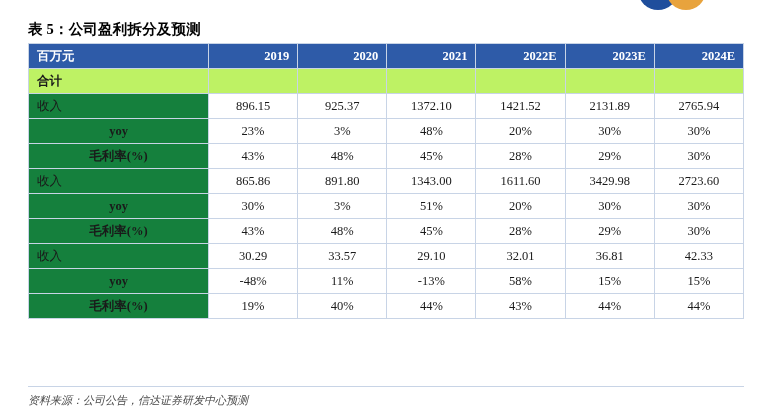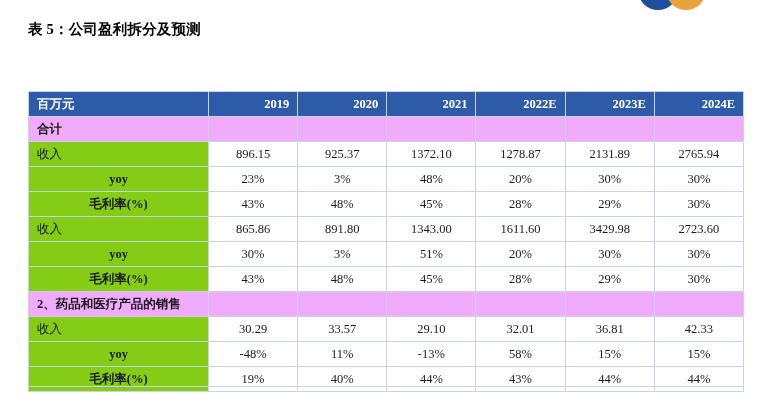"百万元" table.fin { margin-top: 48px -> none }
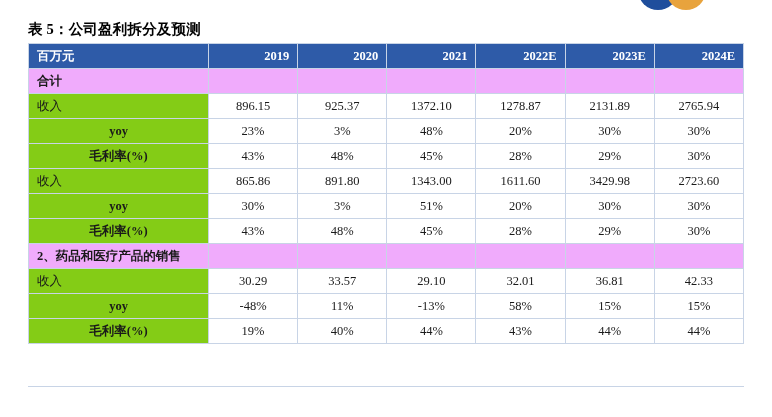"合计" tr.section td { background: #f0abfc -> #bef264 }
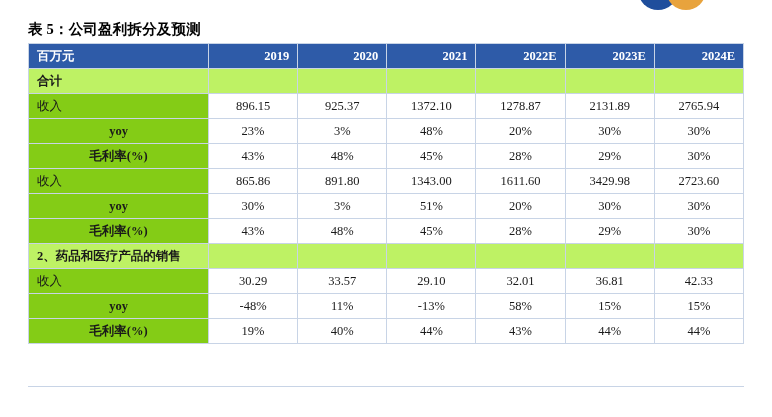"收入" td.lbl { background: #84cc16 -> #15803d }
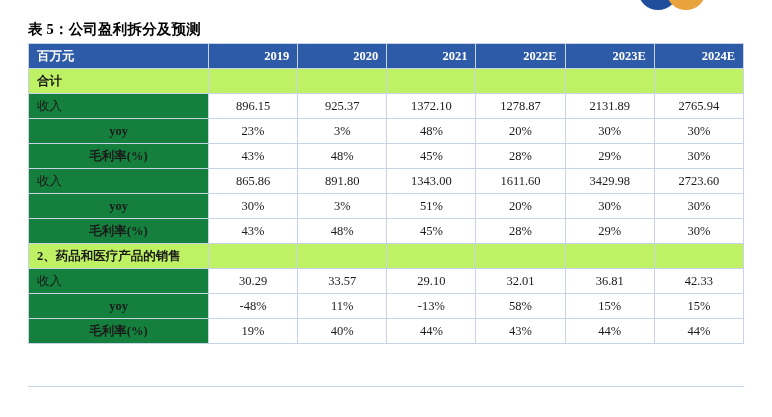"1278.87" td.num { text: 1278.87 -> 1421.52 }
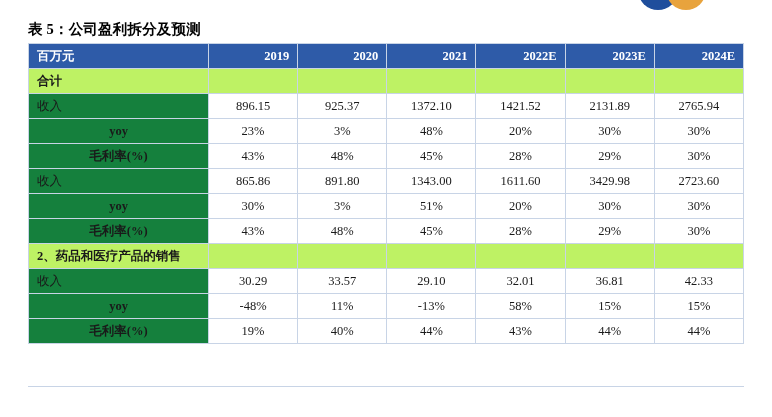"2、药品和医疗产品的销售" tr.section { html: <tr> <td>2、药品和医疗产品的销售</td> <td></td> <td></td> <td></td> <td></td> <td></td> <td></td> </tr> -> none }
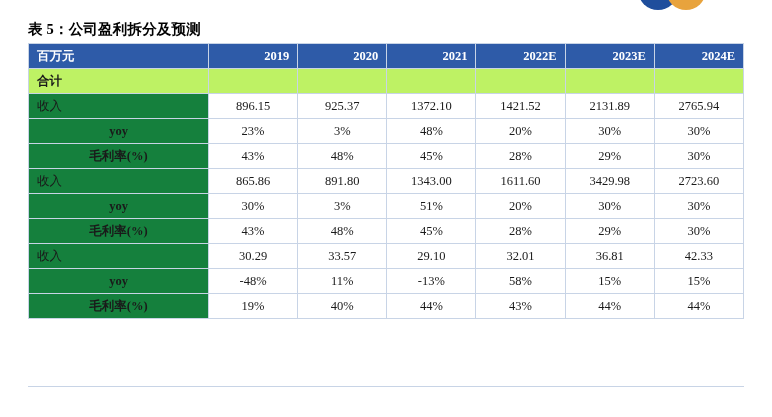"资料来源：公司公告，信达证券研发中心预测" div.source { html: none -> <div>资料来源：公司公告，信达证券研发中心预测</div> }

_ _ _ _ _ _ _

Task
With the pictures left out, output exactly the lines from the one with "background: #84cc16 ->" through the end of the listing above, both ends included.

Solution to this task
"收入" td.lbl { background: #84cc16 -> #15803d }
"1278.87" td.num { text: 1278.87 -> 1421.52 }
"2、药品和医疗产品的销售" tr.section { html: <tr> <td>2、药品和医疗产品的销售</td> <td></td> <td></td> <td></td> <td></td> <td></td> <td></td> </tr> -> none }
"资料来源：公司公告，信达证券研发中心预测" div.source { html: none -> <div>资料来源：公司公告，信达证券研发中心预测</div> }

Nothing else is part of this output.